Hier
Dans son premier long-métrage, Simon Bouisson fait se confronter deux personnages, Emilie, une jeune étudiante de chair et de sang mal à l’aise dans la vraie vie, et un drone de verre et de métal particulièrement intrusif. Résultat : un thriller inquiétant et bien construit.
Magnifiques ces images nocturnes de Paris illuminée… Enfin jusqu’à ce que la caméra s’attarde devant des fenêtres éclairées d’immeubles, obligeant le spectateur à entrer dans l’intimité des appartements. Déjà le malaise affleure. Quelques images a priori anodines ont suffi à planter le décor de Drone, le premier long-métrage de Simon Bouisson. Ne reste plus qu’à faire connaissance avec Emilie, une étudiante en architecture fraîchement débarquée à Paris.

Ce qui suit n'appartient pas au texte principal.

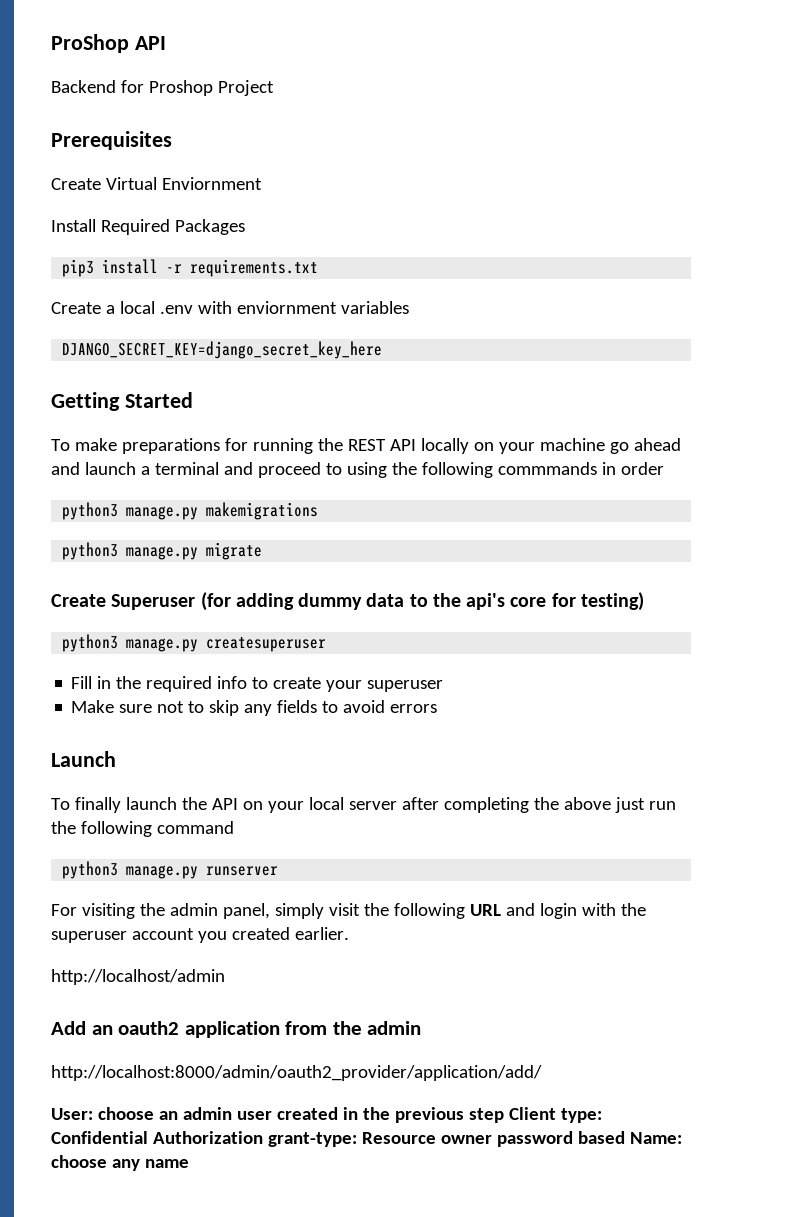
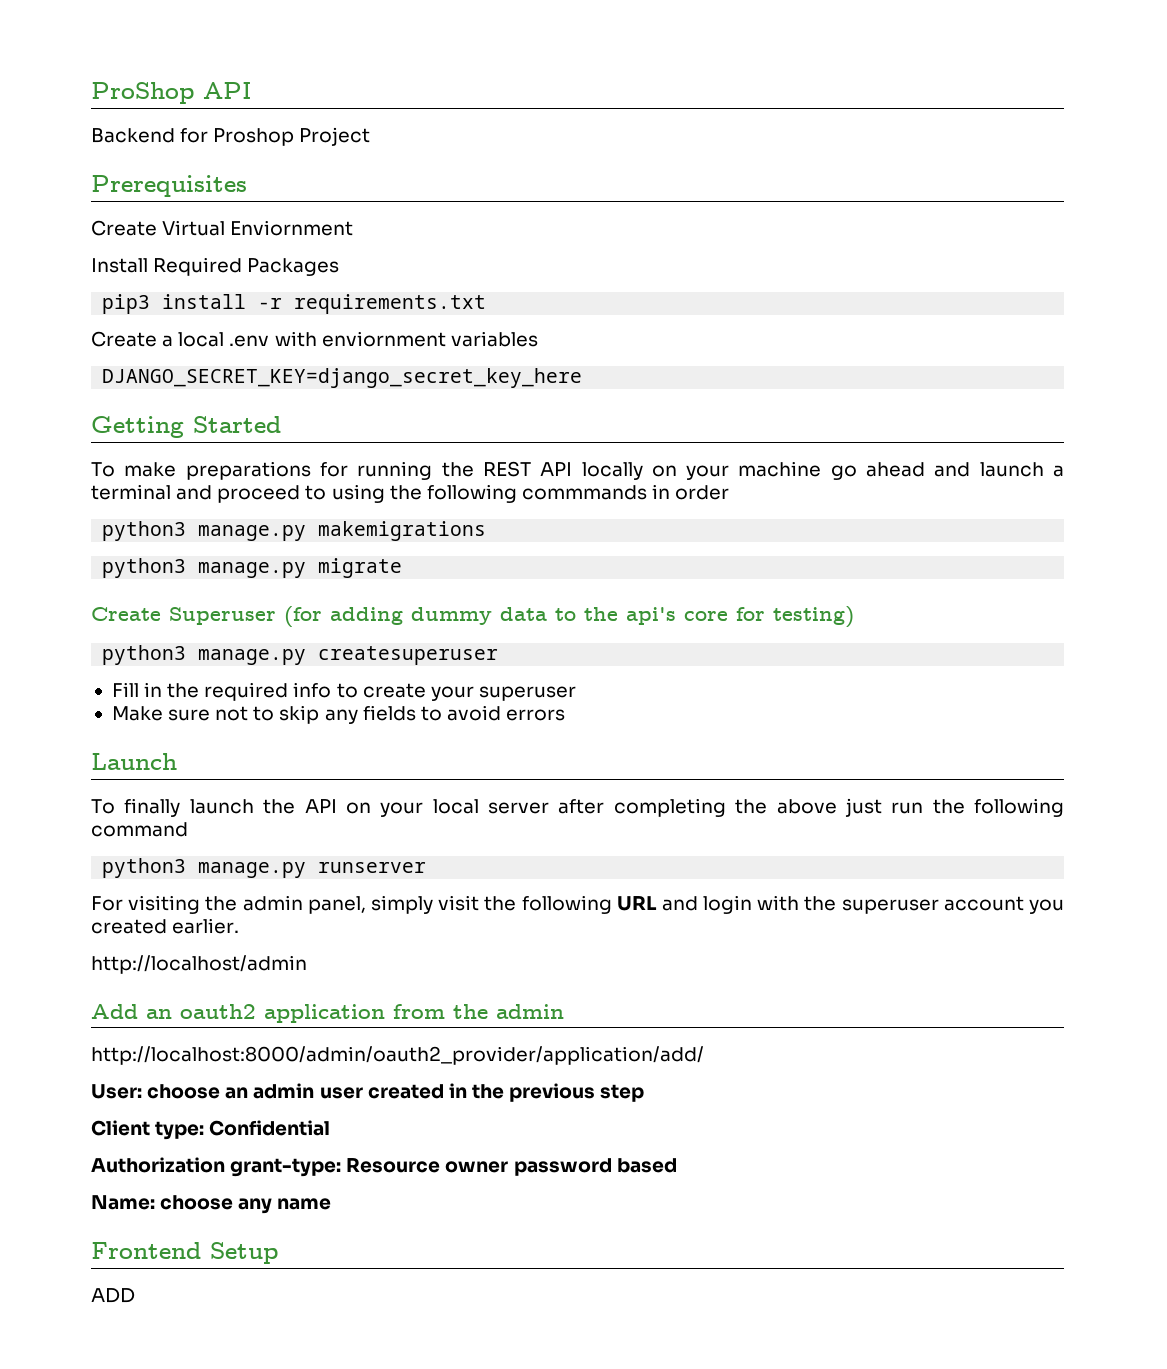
(504, 1115) none -> (645, 1093) //
(148, 1137) none -> (331, 1128) //
(625, 1137) none -> (677, 1165) //
(189, 1163) none -> [91,1242,278,1264] [91,1288,135,1303] // Frontend Setup // ADD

Sa bourse lui ayant été refusée, elle jongle entre ses études et une activité de cam girl, plus à l’aise derrière un écran que dans une réalité où elle peine à trouver sa place. Une nuit, elle remarque qu’un drone l’observe par la fenêtre de son appartement. Entre l’engin volant non identifié et la jeune femme, il y a la vitre pleine des reflets des lumières de Paris, sorte de frontière entre deux mondes, le réel et le virtuel. Ce drone intrusif est-il bienveillant ou maléfique ? Ami ou ennemi ? Homme ou une pure intelligence artificielle ? Emilie doute, essayant tantôt de le fuir, tantôt de l’apprivoiser, au point qu’il lui devient presque familier.
Révélée par Cédric Klapisch dans En corps, Marion Barbeau incarne avec sensibilité les errements de la jeune femme. L’ancienne danseuse étoile est de tous les plans ou presque de ce film étrangement silencieux. La bande-son, discrète et très urbaine, se cale sur son souffle et sur ses silences pour ajouter à une tension palpable, inscrite dans les ombres de la nuit parisienne et dans cette usine désaffectée qu’Emilie ne craint pas d’explorer seule. « Ce qu’on ne voit pas de ses propres yeux n’existe pas », fait dire à l’un de ses personnages le réalisateur qui interroge pendant presque deux heures les limites de cette affirmation, ses dangers aussi. Où commence et où s’arrête le voyeurisme ? Telle est la question. Quant au « spectateur » dans tout ça, il est précisément « celui qui observe »…
Thriller, de Simon Bouisson, avec Marion Barbeau, Eugénie Derouand, Cédric Kahn (1h50).